Cortesi Gallery, Mimmo Paladino, Figura con stella, 2000: la figura di notevoli dimensioni e con l’apporto di una superficie vitrea, che fa da ripiano a una stella multipunte, è metafora di bussola per l’essere umano de terzo millennio;

Dellupi arte, Hans Hartung, 1966-1967: il maestro Hartung in queste opere del ’67 inizia a consolidare la sua poetica del graffio, e di queste superfici che vengono intaccate perdendo colore, per evidenziare una parte importante della propria esistenza;

EricaRavenna_AlighieroBoetti_Una parola al vento…1989: la forma insolita dell’arazzo per Boetti, che si sviluppa a rettangolo verticale, fa parte del ciclo dei cosiddetti arazzi con lettere, che l’artista ha realizzato insieme alle raffigurazioni delle donne afghane durante l’occupazione sovietica.
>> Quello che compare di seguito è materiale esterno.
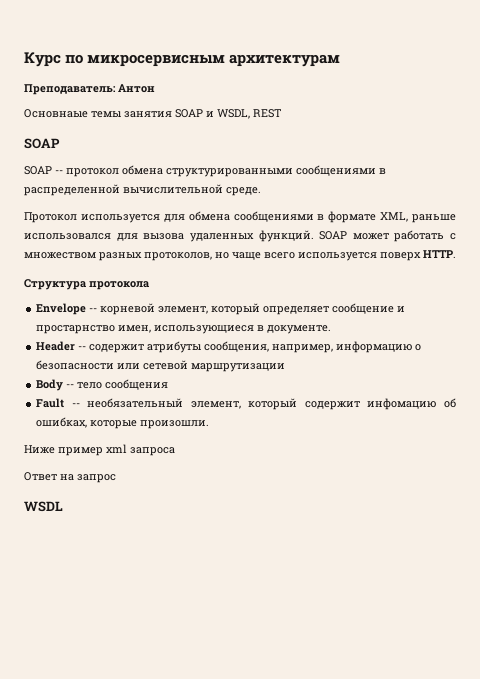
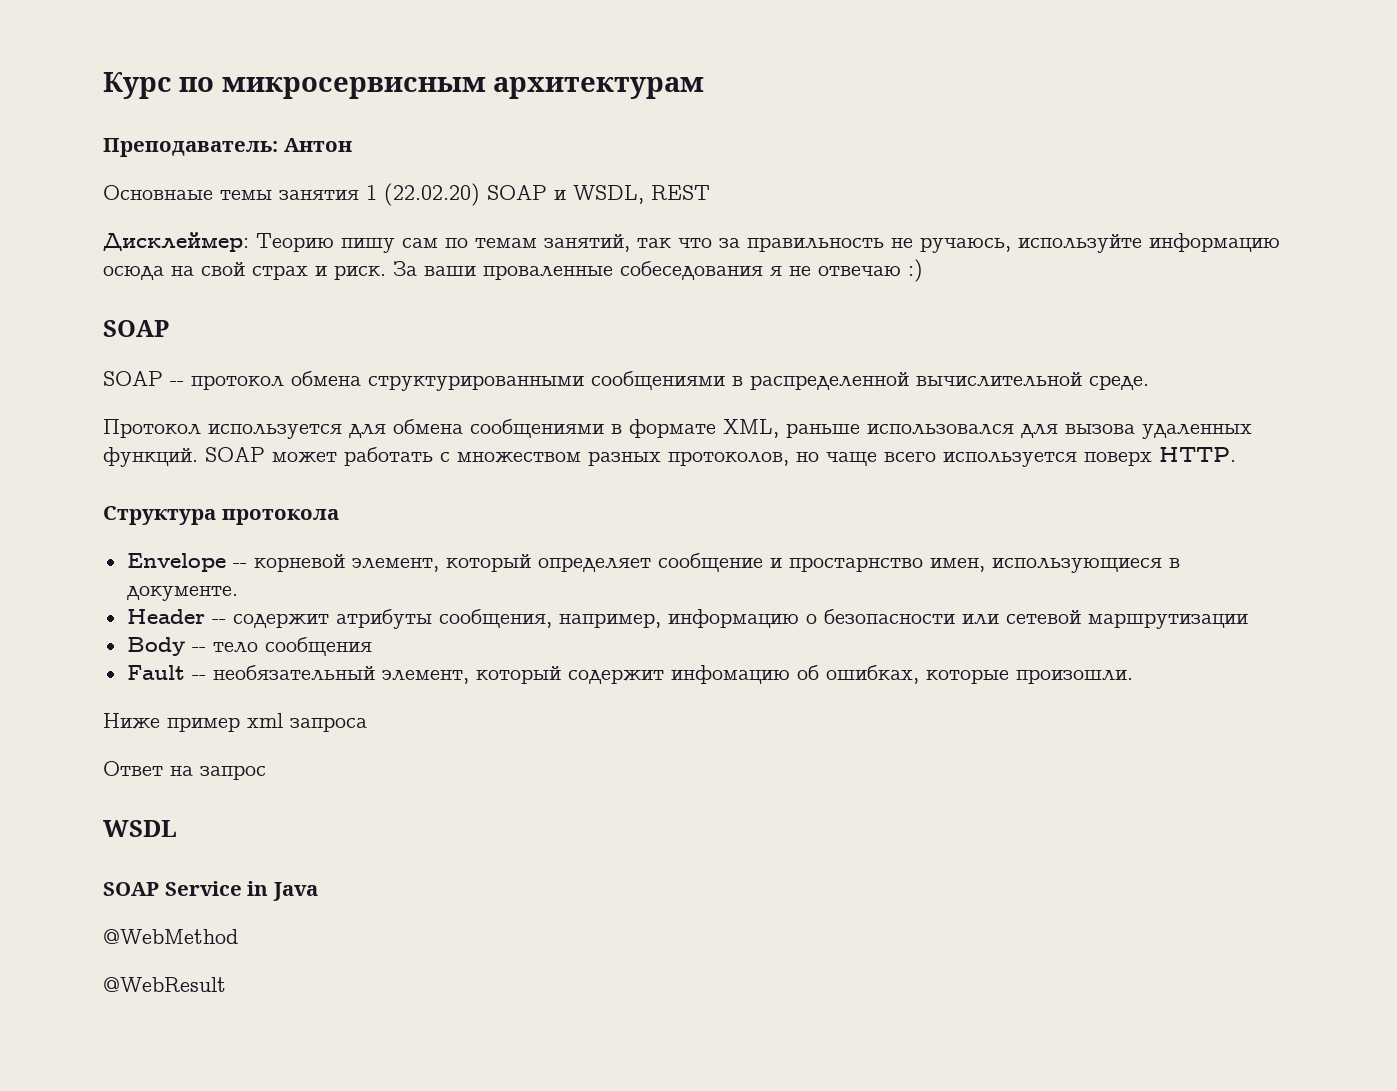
(172, 114) none -> [366,183,480,206] 1 (22.02.20)
(282, 113) none -> [103,232,1280,253] [103,259,923,282] // Дисклеймер: Теорию пишу сам по темам занятий, так что за правильность не ручаюсь, используйте информацию осюда на свой страх и риск. За ваши проваленные собеседования я не отвечаю :)
(63, 506) none -> [103,881,318,901] [103,929,238,944] [103,977,226,992] // SOAP Service in Java // @WebMethod // @WebResult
La disposizione del testo ricorda la scultura orientale;

Farsetti, Emilio Scanavino, Bestiario, 1961: il gesto di Scanavino, seppur presente anche in altri artisti coetanei, offre in questo particolare lavoro un’unicità in quanto propone un proprio alfabeto del gesto;

Farsetti Gino Severini Rythme de danse à l’Opera 1950: lavoro particolare in quanto, anche se di formazione futurista, qui eleva una propria personalità che fa delle forme una propria cifra, tanto è vero che il titolo ci dà l’idea di una scenografia teatrale con danzatori;

Farsetti Ottone Rosai Il Vecchio (Il povero) 1934: opera di dimensioni maggiori che identifica uno stato sociale contemporaneo al maestro, e sottolinea la condizione dell’uomo. Infatti il prolungamento del titolo richiama la condizione esistenziale della povertà;

Gall Fumagalli_ANNE E PATRICK POIRIER: nell’eclettico lavoro di questa creazione c’è una mappa a rilievo monocromatica che evidenzia il rapporto tra spazio urbano e uomo;

Gall. Russo Alberto Savinio Nascita di Venere 1950: l’estrazione classica qui evidenziata dal maestro Savinio porta con sé la mitologia e nascita della sua formazione, come e ancor più presente nel fratello;

Galleria Poggiali Arnulf Rainer senza titolo_1998: questa è un’opera appartenente a un ciclo che accompagna da sempre il maestro: la Croce. Tale simbolo è da intendersi non solo in senso religioso, ma anche come fondamento della cultura occidentale che è verticale, e come punto di partenza per una sacralità che in questo caso può anche essere laica;

Gian Enzo Sperone Mimmo Paladino Non avrà titolo 1986: all’apparenza simboli geometrici, che sono anche lettere, implicano un codice che con la figura frontale tridimensionale accoglie e trasmette il messaggio sacro, dato l’utilizzo del colore oro per la composizione dell’opera, metafora cromatica del divino;

Gian Enzo Sperone, Nicola de Maria, Suitcase 1986: esponente della Transavanguardia, sceglie nella valigia da viaggio il simbolo del trapassare l’avanguardia storica, proiettandosi nel futuro. La valigia infatti non solo trasporta con sé la storicità dell’arte, come base da cui partire per poter andare “oltre” l’avanguardia, ma cita la meta-fisica di Carrà, per un oltre ogni sguardo;

LiaRumma, Ettore, Spalletti, Dittico, oro 9, 2019: guardando di fronte il dittico appare come un unico monocromo rosa, ma conoscendo il maestro si riconoscono infinitesimi passaggi di pigmenti puri a polvere rosa che ne fanno la composizione. Quest’ultima da brevissima distanza ci permette di osservare le molteplici tonalità. Delicatissimo e poetico lavoro di Spalletti che trasmette la fragilità umana. Questo fa sì che il colore oro presente ai bordi dell’opera implichi la presenza del sacro;

Mazzoleni, Agostino Bonalumi, Bianco, 1968: un anno cruciale per uno dei grandi esponenti della spazialità trasmessa con l’estroflessione. Il tentativo con i suoi colleghi di non limitare l’opera, notoriamente bidimensionale, che in questo modo si proietta verso l’osservtore, avvalorando la fruizione estetica;

ML fine art, Fausto Melotti, bozzetto per scenografia, 1985: il rapporto di Melotti con il teatro si addensa di forme semplici e verticali, quali allegoria della nostra cultura occidentale, che è verticale. Dobbiamo mentalmente ampliare la scala dell’opera per posizionarla su un palcoscenico che ne completa lascenografia!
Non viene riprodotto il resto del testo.